* **Work task**
For this exercise, copy exactly every line from the one holding "Monitor Beugel: 3" through the end of the data, both included. Omit pictures.

* **Data shown**
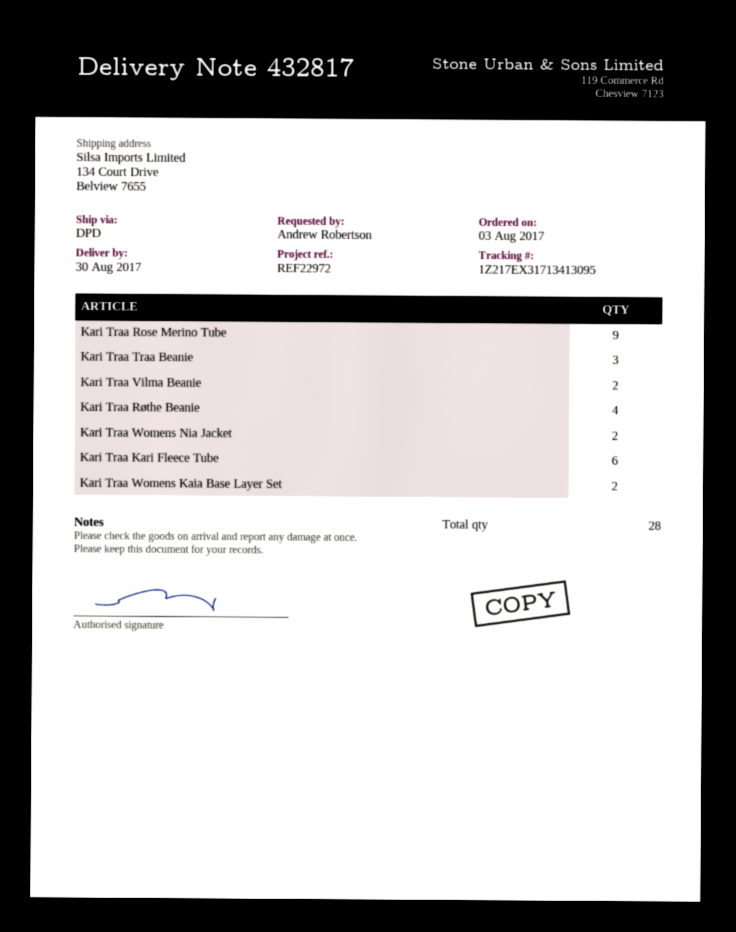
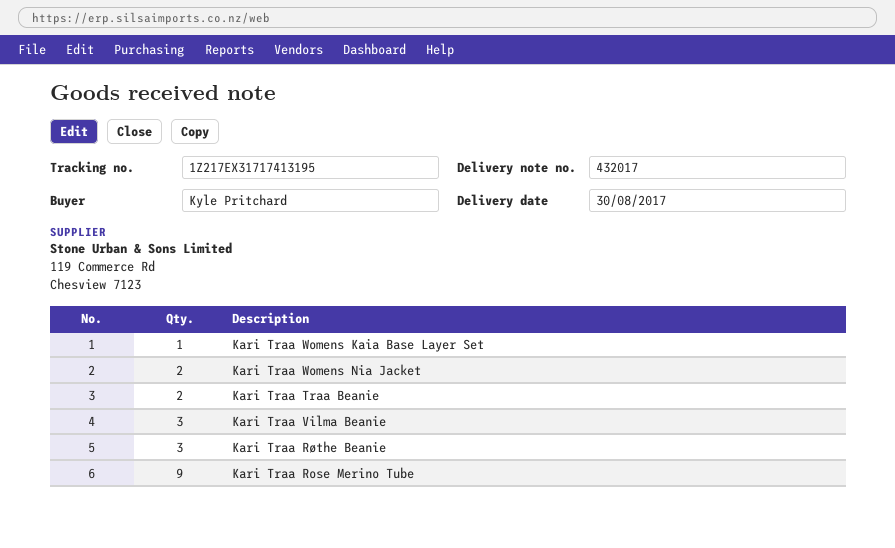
delivery note number: 432817 -> 432017
ordered by: Andrew Robertson -> Kyle Pritchard
tracking number: 1Z217EX31713413095 -> 1Z217EX31717413195
Kari Traa Traa Beanie: 3 -> 2
Kari Traa Vilma Beanie: 2 -> 3
Kari Traa Røthe Beanie: 4 -> 3
Kari Traa Kari Fleece Tube: 6 -> none
Kari Traa Womens Kaia Base Layer Set: 2 -> 1

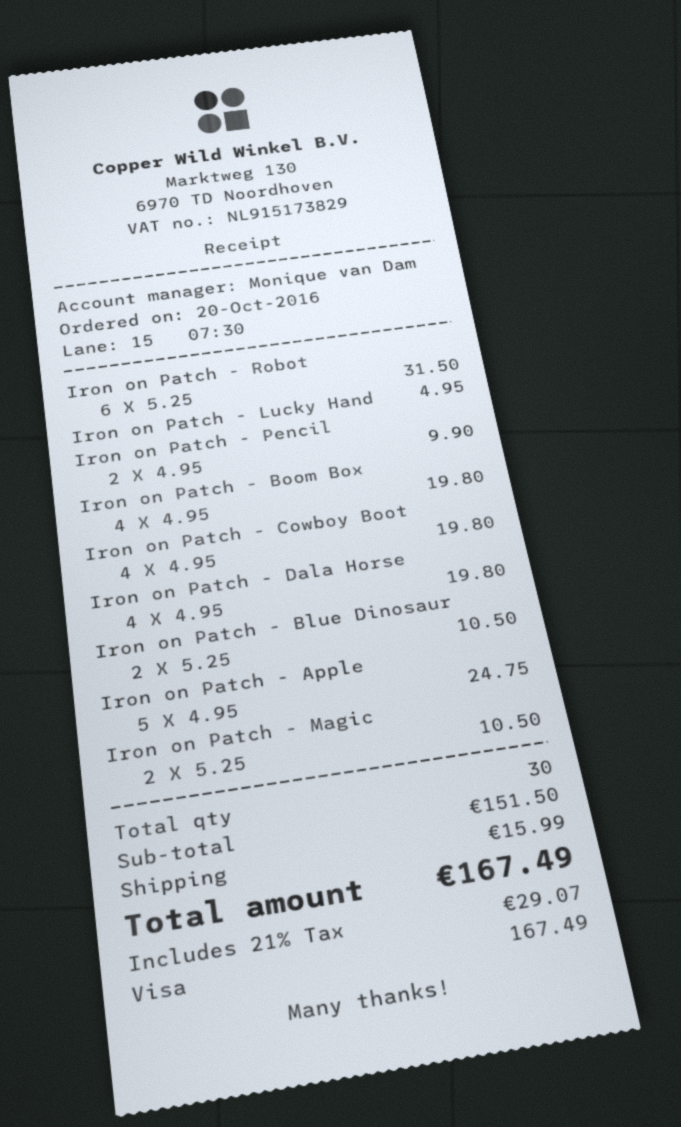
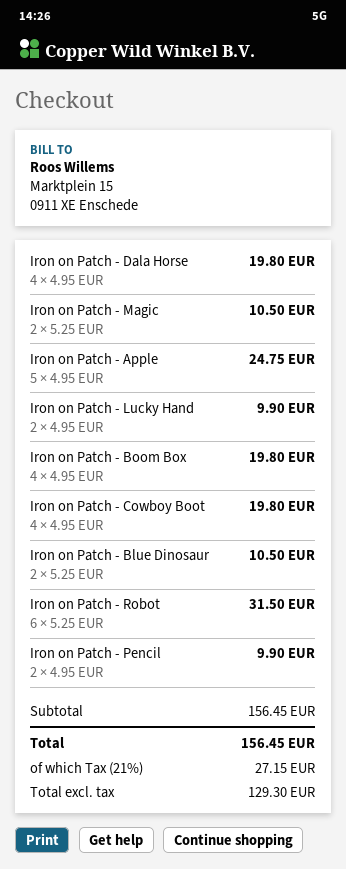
Iron on Patch - Lucky Hand: 1 x 4.95 = 4.95 -> 2 x 4.95 = 9.90
subtotal: 151.50 -> 156.45
shipping: 15.99 -> none
tax: 21% = 29.07 -> 21% = 27.15
total: 167.49 -> 156.45

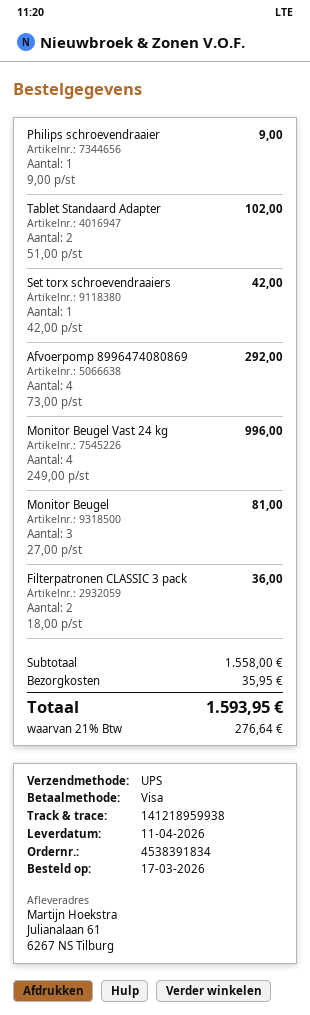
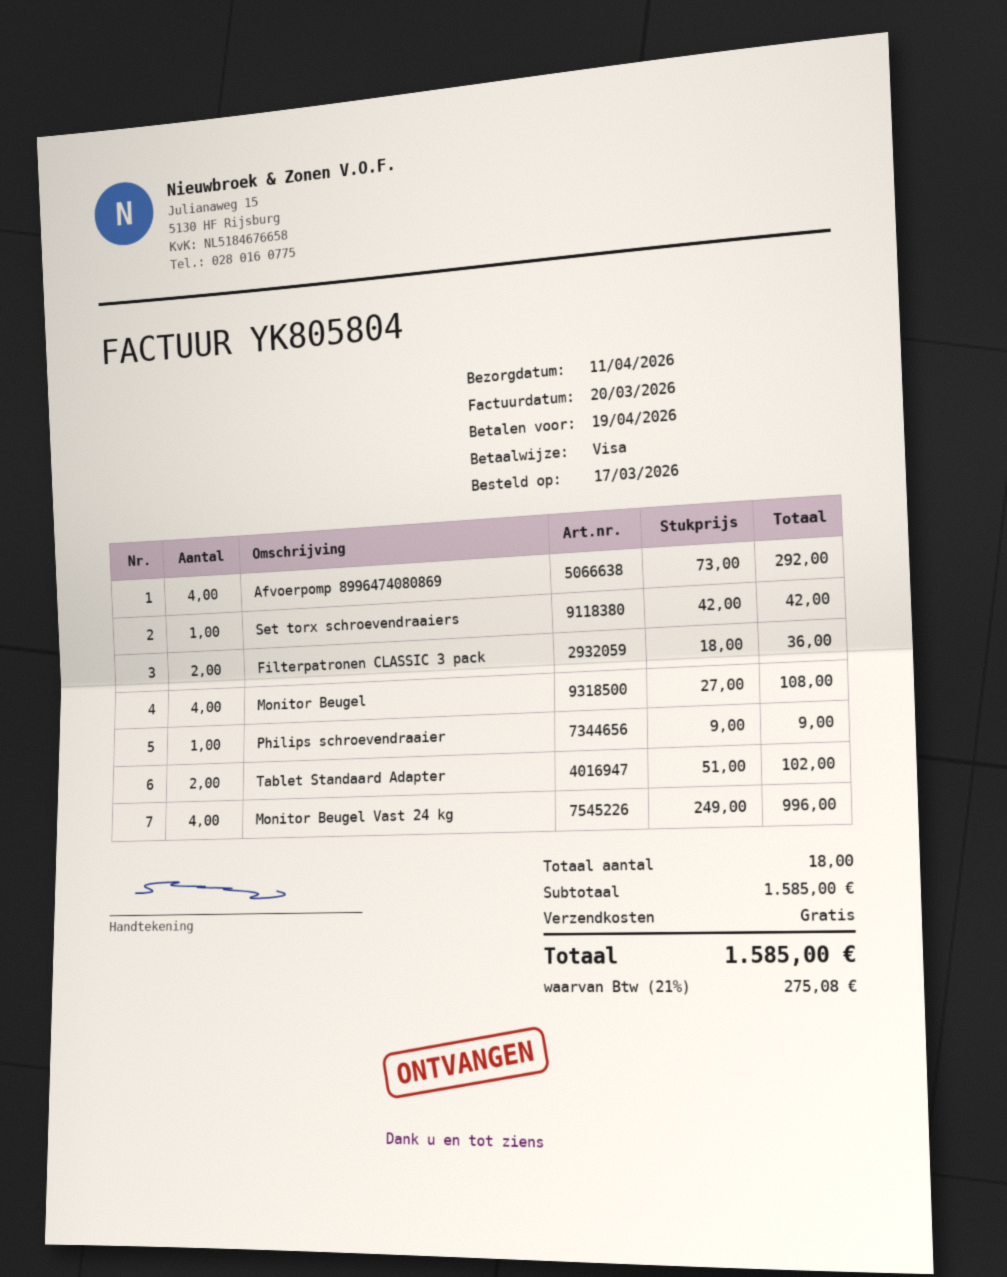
Monitor Beugel: 3 x 27.00 = 81.00 -> 4 x 27.00 = 108.00
subtotal: 1558.00 -> 1585.00
shipping: 35.95 -> 0.00
tax: 21% = 276.64 -> 21% = 275.08
total: 1593.95 -> 1585.00

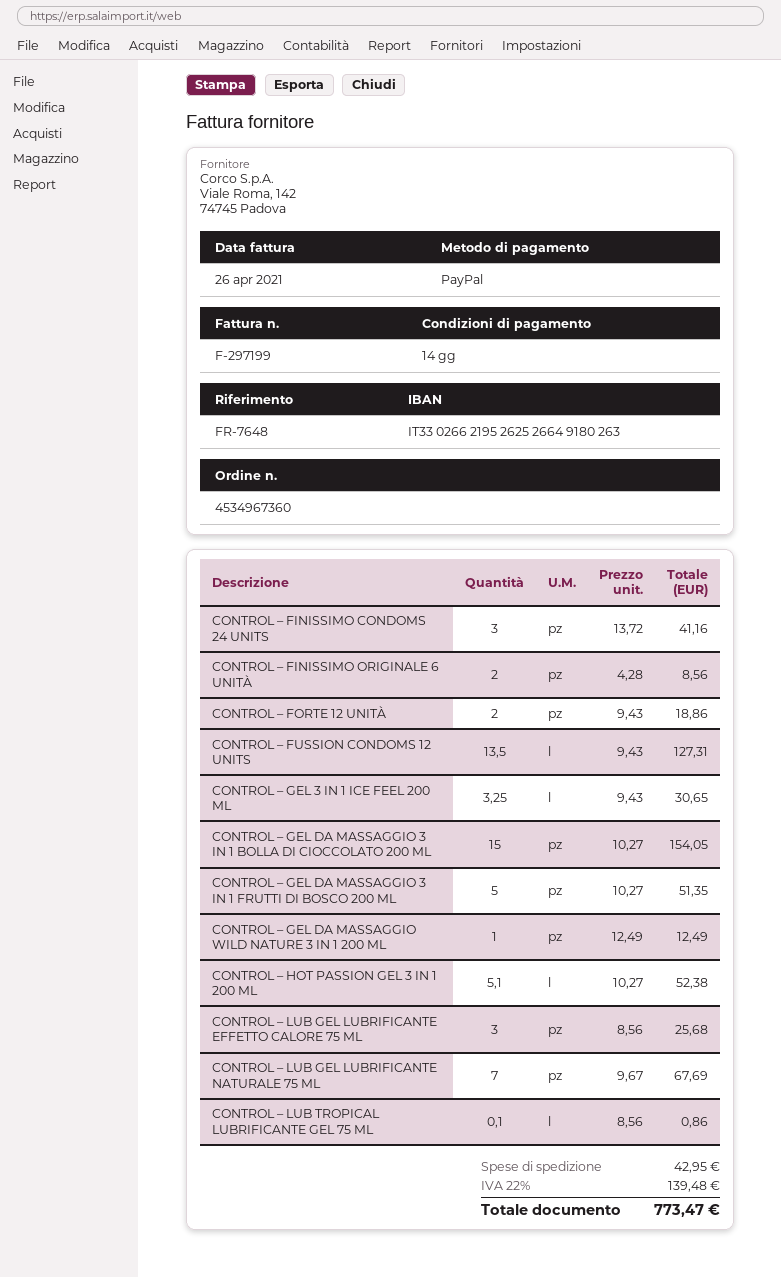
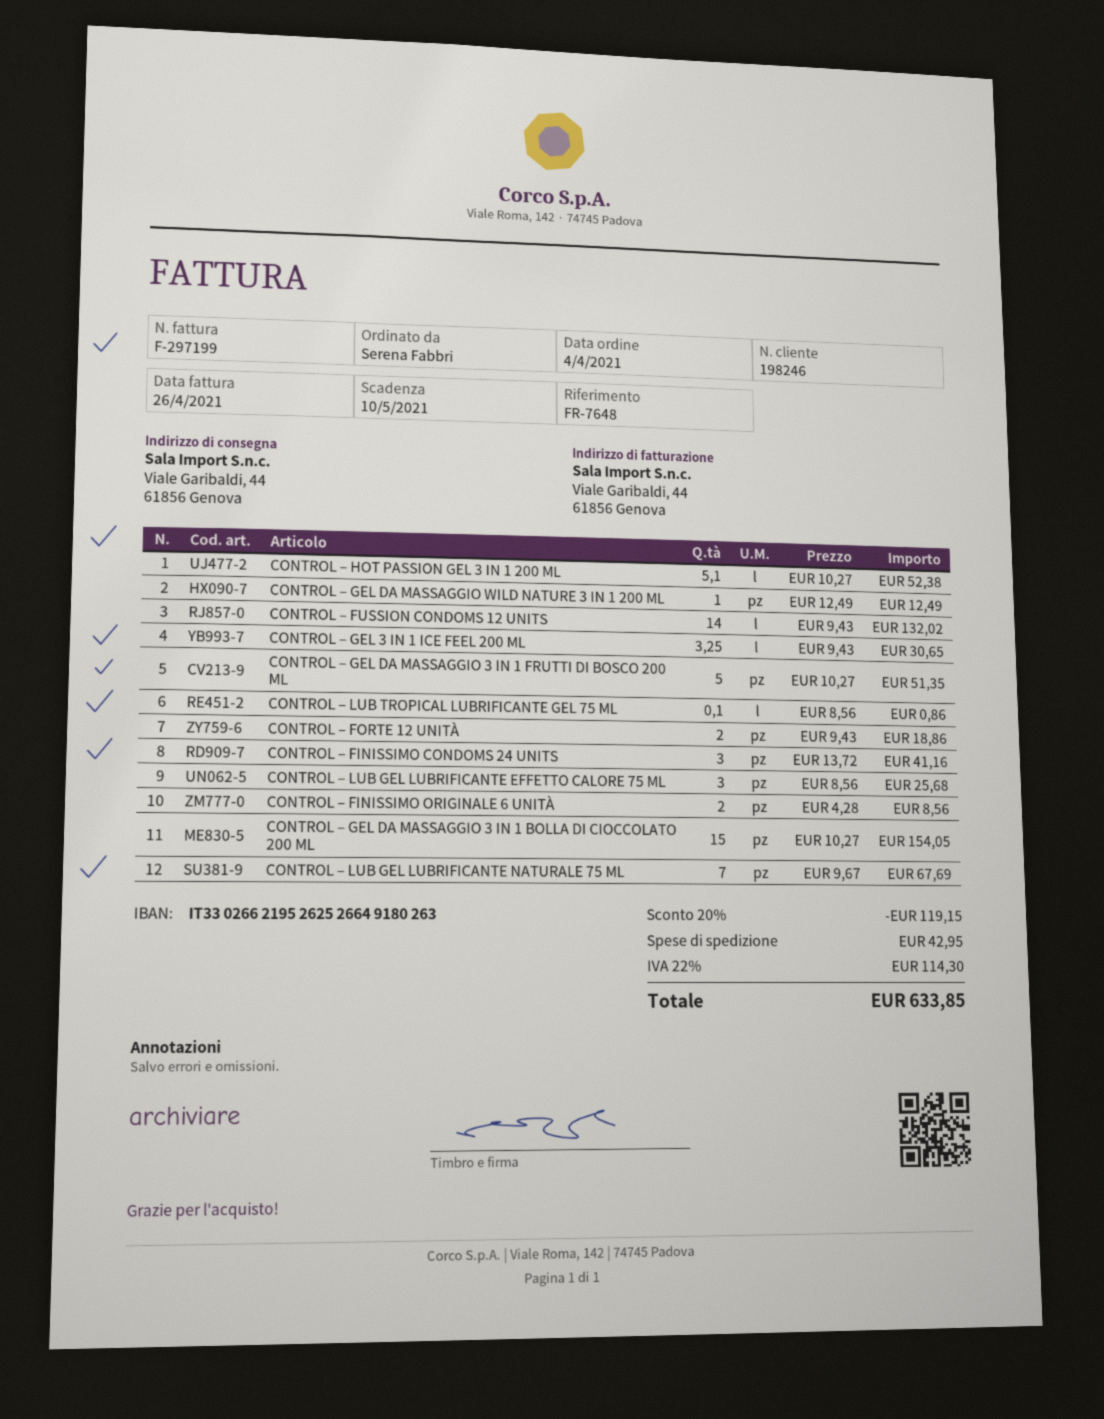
CONTROL – FUSSION CONDOMS 12 UNITS: 13.5 x 9.43 = 127.31 -> 14 x 9.43 = 132.02
discount: none -> 20% = 119.15
tax: 22% = 139.48 -> 22% = 114.30
total: 773.47 -> 633.85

* **Result of the exercise**
Monitor Beugel: 3 x 27.00 = 81.00 -> 4 x 27.00 = 108.00
subtotal: 1558.00 -> 1585.00
shipping: 35.95 -> 0.00
tax: 21% = 276.64 -> 21% = 275.08
total: 1593.95 -> 1585.00

CONTROL – FUSSION CONDOMS 12 UNITS: 13.5 x 9.43 = 127.31 -> 14 x 9.43 = 132.02
discount: none -> 20% = 119.15
tax: 22% = 139.48 -> 22% = 114.30
total: 773.47 -> 633.85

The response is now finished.